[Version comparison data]

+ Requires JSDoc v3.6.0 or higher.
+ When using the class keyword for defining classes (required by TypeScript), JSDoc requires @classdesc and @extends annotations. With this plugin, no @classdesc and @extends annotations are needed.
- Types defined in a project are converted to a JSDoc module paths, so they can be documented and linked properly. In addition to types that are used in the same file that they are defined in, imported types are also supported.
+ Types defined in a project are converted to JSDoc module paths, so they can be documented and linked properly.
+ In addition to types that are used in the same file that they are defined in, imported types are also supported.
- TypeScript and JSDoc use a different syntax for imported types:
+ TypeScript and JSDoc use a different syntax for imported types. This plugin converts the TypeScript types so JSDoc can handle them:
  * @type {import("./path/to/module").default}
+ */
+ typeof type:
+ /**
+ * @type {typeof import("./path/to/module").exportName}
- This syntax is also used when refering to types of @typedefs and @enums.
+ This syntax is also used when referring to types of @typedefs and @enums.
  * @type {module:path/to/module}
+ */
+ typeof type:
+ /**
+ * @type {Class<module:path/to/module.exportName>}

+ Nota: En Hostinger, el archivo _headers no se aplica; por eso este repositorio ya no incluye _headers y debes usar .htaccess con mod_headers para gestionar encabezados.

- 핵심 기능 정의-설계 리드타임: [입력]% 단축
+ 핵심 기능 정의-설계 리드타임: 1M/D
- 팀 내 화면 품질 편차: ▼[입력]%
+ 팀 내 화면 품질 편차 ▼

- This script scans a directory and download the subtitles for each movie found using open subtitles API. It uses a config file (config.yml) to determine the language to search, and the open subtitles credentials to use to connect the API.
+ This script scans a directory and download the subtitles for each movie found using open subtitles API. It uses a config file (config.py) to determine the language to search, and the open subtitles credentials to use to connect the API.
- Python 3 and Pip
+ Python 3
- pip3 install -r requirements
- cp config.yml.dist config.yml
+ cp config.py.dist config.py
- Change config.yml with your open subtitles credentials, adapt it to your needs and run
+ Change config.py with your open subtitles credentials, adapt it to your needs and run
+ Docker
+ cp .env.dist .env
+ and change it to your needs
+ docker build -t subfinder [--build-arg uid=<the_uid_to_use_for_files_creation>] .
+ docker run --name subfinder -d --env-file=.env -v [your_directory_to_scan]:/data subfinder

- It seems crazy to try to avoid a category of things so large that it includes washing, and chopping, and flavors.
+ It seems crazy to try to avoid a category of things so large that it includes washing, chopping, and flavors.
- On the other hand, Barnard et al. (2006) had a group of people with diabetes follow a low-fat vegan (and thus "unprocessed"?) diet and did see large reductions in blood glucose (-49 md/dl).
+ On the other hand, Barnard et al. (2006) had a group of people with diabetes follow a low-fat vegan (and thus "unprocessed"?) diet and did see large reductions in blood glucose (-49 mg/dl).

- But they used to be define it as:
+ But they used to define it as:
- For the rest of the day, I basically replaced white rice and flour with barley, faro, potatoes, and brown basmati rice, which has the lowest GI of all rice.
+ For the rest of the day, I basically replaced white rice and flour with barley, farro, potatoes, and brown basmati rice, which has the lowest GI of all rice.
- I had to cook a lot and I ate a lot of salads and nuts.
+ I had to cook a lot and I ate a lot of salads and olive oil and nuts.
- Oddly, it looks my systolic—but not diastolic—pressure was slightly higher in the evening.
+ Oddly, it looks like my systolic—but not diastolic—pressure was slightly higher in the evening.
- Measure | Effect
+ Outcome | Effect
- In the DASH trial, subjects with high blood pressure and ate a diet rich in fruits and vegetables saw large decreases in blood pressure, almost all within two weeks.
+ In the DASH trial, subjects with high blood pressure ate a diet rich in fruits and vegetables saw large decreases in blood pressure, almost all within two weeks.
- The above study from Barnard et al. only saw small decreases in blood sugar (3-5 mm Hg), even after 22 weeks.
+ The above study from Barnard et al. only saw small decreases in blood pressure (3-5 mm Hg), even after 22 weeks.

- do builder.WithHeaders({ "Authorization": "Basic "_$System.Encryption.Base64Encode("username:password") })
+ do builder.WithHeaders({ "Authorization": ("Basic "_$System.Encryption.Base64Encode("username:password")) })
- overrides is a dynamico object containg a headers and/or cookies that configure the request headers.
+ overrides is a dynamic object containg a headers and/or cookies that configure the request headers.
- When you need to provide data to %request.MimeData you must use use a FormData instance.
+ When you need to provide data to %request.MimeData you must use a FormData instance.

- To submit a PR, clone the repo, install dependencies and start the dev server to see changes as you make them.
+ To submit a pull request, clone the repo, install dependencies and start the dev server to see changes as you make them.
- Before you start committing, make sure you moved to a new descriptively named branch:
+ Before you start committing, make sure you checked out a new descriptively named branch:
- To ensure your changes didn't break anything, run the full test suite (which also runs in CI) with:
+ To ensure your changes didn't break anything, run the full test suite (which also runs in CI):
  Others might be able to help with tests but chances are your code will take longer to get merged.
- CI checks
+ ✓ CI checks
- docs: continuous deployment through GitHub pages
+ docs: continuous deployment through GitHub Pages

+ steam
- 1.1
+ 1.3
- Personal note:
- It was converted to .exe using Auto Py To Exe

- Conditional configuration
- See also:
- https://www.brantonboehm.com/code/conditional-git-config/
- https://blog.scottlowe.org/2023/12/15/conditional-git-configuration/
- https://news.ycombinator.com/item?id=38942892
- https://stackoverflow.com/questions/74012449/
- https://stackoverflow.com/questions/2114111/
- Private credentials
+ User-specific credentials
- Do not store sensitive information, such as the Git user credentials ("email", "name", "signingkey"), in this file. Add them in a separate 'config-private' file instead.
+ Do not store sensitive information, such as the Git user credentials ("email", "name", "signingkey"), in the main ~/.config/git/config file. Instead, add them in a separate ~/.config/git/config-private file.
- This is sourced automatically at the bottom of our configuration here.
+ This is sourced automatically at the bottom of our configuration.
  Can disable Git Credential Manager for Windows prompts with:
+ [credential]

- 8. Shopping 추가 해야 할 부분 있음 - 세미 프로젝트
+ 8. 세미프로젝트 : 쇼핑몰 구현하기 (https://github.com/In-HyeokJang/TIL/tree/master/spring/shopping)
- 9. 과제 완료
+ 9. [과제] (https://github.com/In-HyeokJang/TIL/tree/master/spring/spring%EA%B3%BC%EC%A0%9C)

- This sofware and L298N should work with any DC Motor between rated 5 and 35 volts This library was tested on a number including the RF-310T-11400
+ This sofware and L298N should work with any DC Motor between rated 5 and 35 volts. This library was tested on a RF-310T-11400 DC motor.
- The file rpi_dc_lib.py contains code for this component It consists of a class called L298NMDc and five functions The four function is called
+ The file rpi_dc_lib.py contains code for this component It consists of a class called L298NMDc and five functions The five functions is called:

**Work instruction:**
Find the lines above with the word "continuous". Copy them out.

**Solution to the problem:**
- docs: continuous deployment through GitHub pages
+ docs: continuous deployment through GitHub Pages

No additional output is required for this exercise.